Using SAM allows you to cut out the unnecessary information and produce synthetic images that are closer to reality. We see however that in this case, the difference between the rectangular crop and the image extracted by SAM is slim. Let's see if this difference really matters in our first experiment.

First Experiment

Open the Colab Notebook here

For the sake of the experiment, we created a testing set with as few variations as possible (one background, always the same lighting and same object size) so that the only variable is the presence of absence of a cutout using SAM.

In this Notebook, we compare the results that YoloV5 obtains when trained on different datasets.

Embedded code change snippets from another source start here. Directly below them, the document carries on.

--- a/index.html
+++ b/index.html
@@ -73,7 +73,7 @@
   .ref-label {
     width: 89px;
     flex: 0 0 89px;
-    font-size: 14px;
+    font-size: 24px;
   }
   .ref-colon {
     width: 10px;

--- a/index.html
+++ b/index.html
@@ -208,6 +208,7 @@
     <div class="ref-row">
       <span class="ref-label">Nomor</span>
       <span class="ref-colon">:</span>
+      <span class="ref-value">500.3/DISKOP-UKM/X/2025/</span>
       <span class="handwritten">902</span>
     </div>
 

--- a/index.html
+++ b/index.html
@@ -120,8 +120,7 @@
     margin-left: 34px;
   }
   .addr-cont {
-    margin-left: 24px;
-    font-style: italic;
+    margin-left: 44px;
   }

The metric used will be the mean Average Precision or mAP

Here is an excerpt of the testing set.

Three beer bottles placed onto a grey table — Image from the Testing Set

We're training on the one hand with a dataset of cropped images pasted onto a background

Photos of beer bottles pasted onto a background of a table — Training set without SAM

And on the other hand with a dataset of the exact same set of images extracted with SAM and pasted onto the same backgrounds.

Photos of beer bottle with SAM cutout pasted onto a table background — Training set with SAM

Here are our results

Training Set	mAP
Without SAM	0.969
With SAM	0.966

We can see that the difference between using and not using SAM is quite low, negligible even. Why is that?

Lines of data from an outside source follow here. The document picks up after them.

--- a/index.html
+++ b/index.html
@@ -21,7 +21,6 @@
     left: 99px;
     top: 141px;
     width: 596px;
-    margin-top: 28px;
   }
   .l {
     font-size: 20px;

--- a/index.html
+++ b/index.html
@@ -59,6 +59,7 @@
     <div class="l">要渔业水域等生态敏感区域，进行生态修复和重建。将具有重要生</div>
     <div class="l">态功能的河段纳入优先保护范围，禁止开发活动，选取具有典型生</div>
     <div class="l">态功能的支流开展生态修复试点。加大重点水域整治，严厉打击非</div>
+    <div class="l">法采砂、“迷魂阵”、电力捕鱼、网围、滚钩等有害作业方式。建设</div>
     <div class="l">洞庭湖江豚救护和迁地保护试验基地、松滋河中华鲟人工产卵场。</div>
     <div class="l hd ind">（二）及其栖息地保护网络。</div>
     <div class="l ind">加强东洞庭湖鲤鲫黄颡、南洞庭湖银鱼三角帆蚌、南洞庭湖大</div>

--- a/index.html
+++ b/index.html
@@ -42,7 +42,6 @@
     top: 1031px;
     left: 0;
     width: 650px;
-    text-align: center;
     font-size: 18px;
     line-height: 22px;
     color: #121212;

Here is an image generated by our tool, using the potential of SAM for perfect cutouts.

Photos of beer bottle pasted onto a table background

Here is an image generated with a rectangular crop. As you can see, they look quite similar. There are two main reasons for that.

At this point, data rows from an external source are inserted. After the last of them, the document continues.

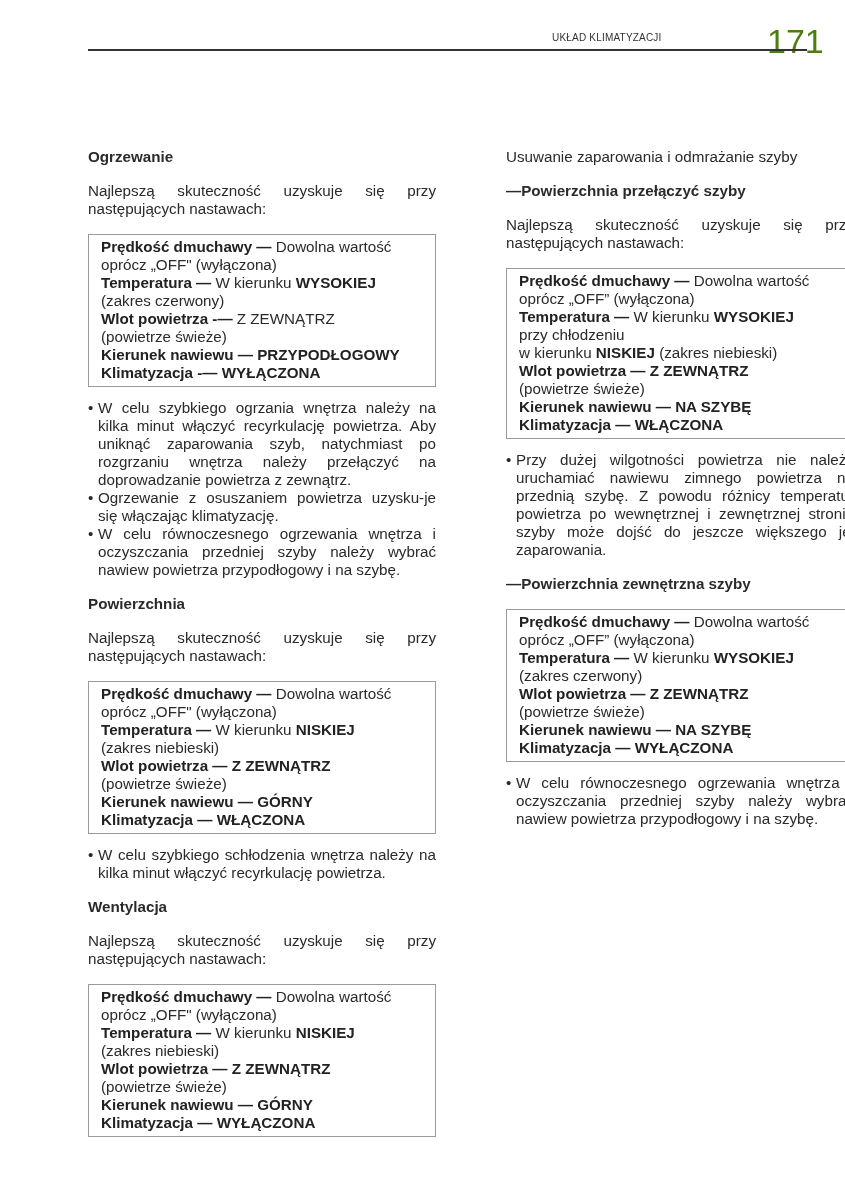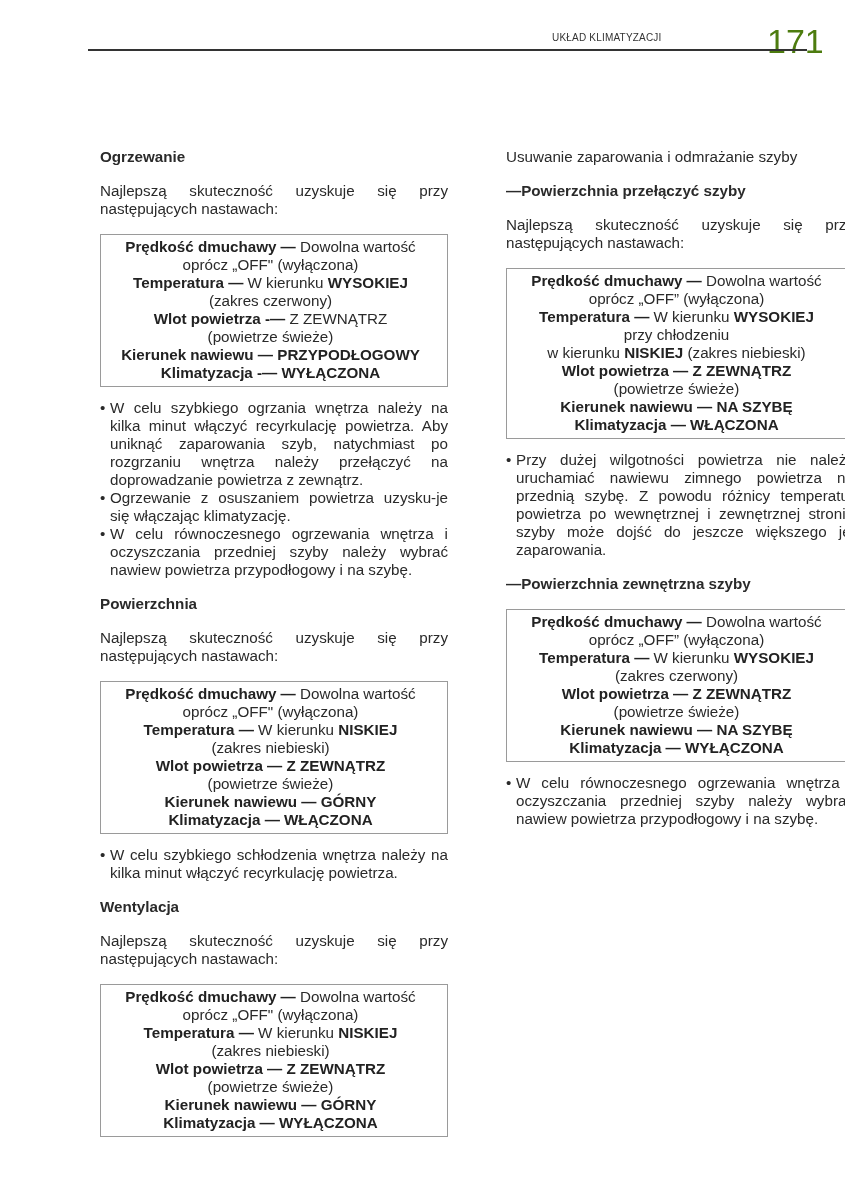--- a/index.html
+++ b/index.html
@@ -18,7 +18,7 @@
     position: absolute; left: 88px; top: 49px; width: 719px; height: 2px; background: #333;
   }
   .col { position: absolute; top: 148px; width: 348px; font-size: 15.2px; line-height: 18px; }
-  .col-left { left: 100px; }
+  .col-left { left: 88px; }
   .col-right { left: 459px; margin-left: 47px; }
   .heading { font-weight: bold; margin: 0 0 16px 0; }
   .para { margin: 0 0 16px 0; text-align: justify; }

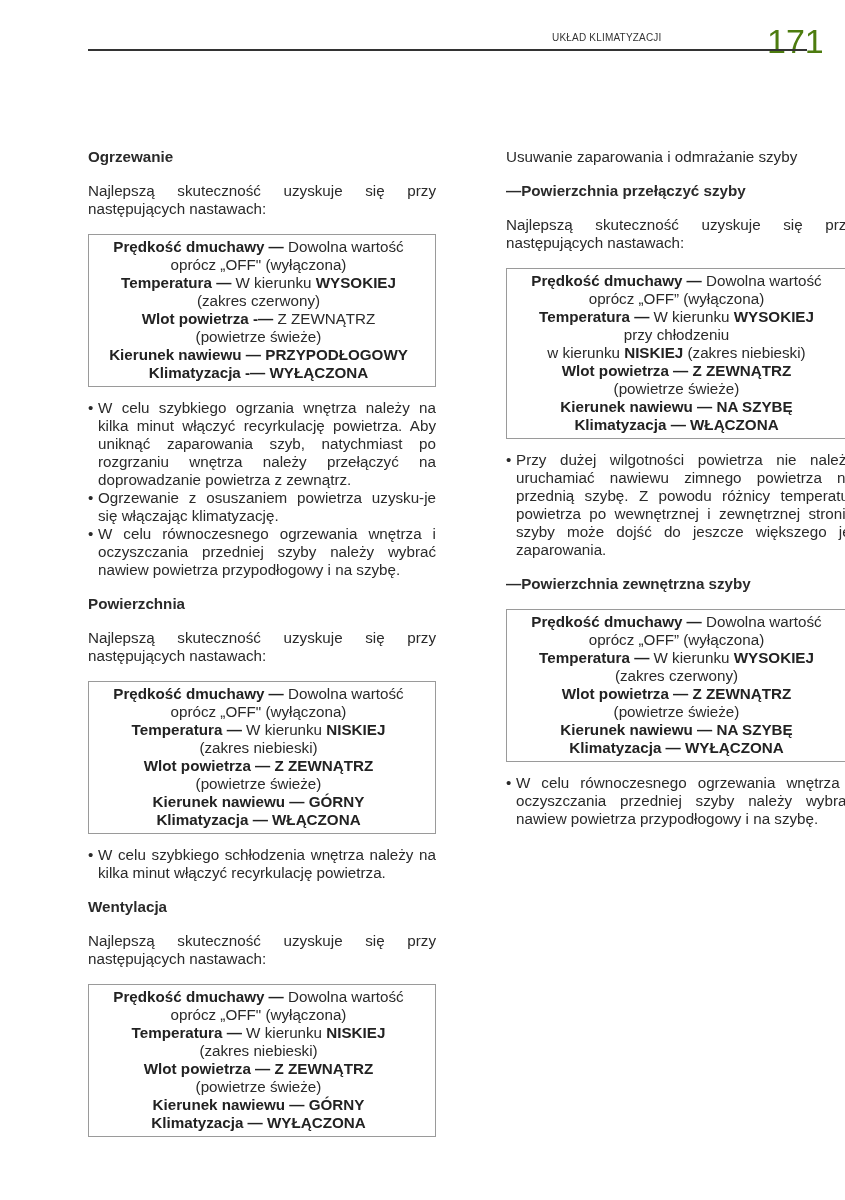--- a/index.html
+++ b/index.html
@@ -23,7 +23,7 @@
   .heading { font-weight: bold; margin: 0 0 16px 0; }
   .para { margin: 0 0 16px 0; text-align: justify; }
   .box {
-    border: 1.5px solid #9a9a9a; padding: 3px 7px 4px 0; margin: 0 0 12px 0; text-align: center;
+    border: 1.5px solid #9a9a9a; padding: 3px 7px 4px 12px; margin: 0 0 12px 0;
   }
   .box .line { white-space: nowrap; }
   b { font-weight: bold; color: #222; }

How rectangular is the object
How dissimilar is the leftover part of the background

For a beer bottle, only the bottle neck prevents it from being a rectangle, and the leftover background is gray, quite similar to the actual background of the testing set

Three beers bottle placed atop of a table

In this particular case, for an object as rectangular as a beer bottle and with the testing background being so close to the original background, using SAM is not necessary. Let us however explore an object for which using SAM is a game changer.

When Segment Anything is the most useful

Follow along in this Colab Notebook

We're looking for an object that is as far away from a rectangle as possible. Looking around your house, you probably have at least one such object : a pair of scissors.

A pair of scissors — Cropped scissors, with a lot of remaining background

In this cropped image, the scissors occupy less than half of the image compared to the background. For the sake of the experiment, the white background here is quite different from the yellow background used in the testing set.

Three pairs of scissors placed atop of a table — Testing Set

We generated two training sets with our tool. Here is what the one with SAM looks like :

Photos of pairs of scissors extracted by sam pasted onto a photo of a table — Training set with SAM

Which does look quite close to the testing set.

Here is the one with only rectangular crops and not using SAM:

Photos of three pairs of scissors with rectangular crop pasted onto a photo of a table — Training set without SAM

We see that without SAM, a large part of the white background from the original image is left and is quite distracting, much more than in our first experiment with the beer bottles. But what are the actual results?

Training YOLOV5 on those two datasets and testing on the same testing set, we obtain the following.

Training Set	mAP
Without SAM	0.825
With SAM	0.921

In this case, the use of Segment Anything gives us a massive performance increase!

Conclusion

When using Segment Anything along with Kiadam, you will encounter the most gains when the recognized object's shape is significantly distinct from a rectangle, and when the production environment is quite different from the one you originally took the pictures of the objects in.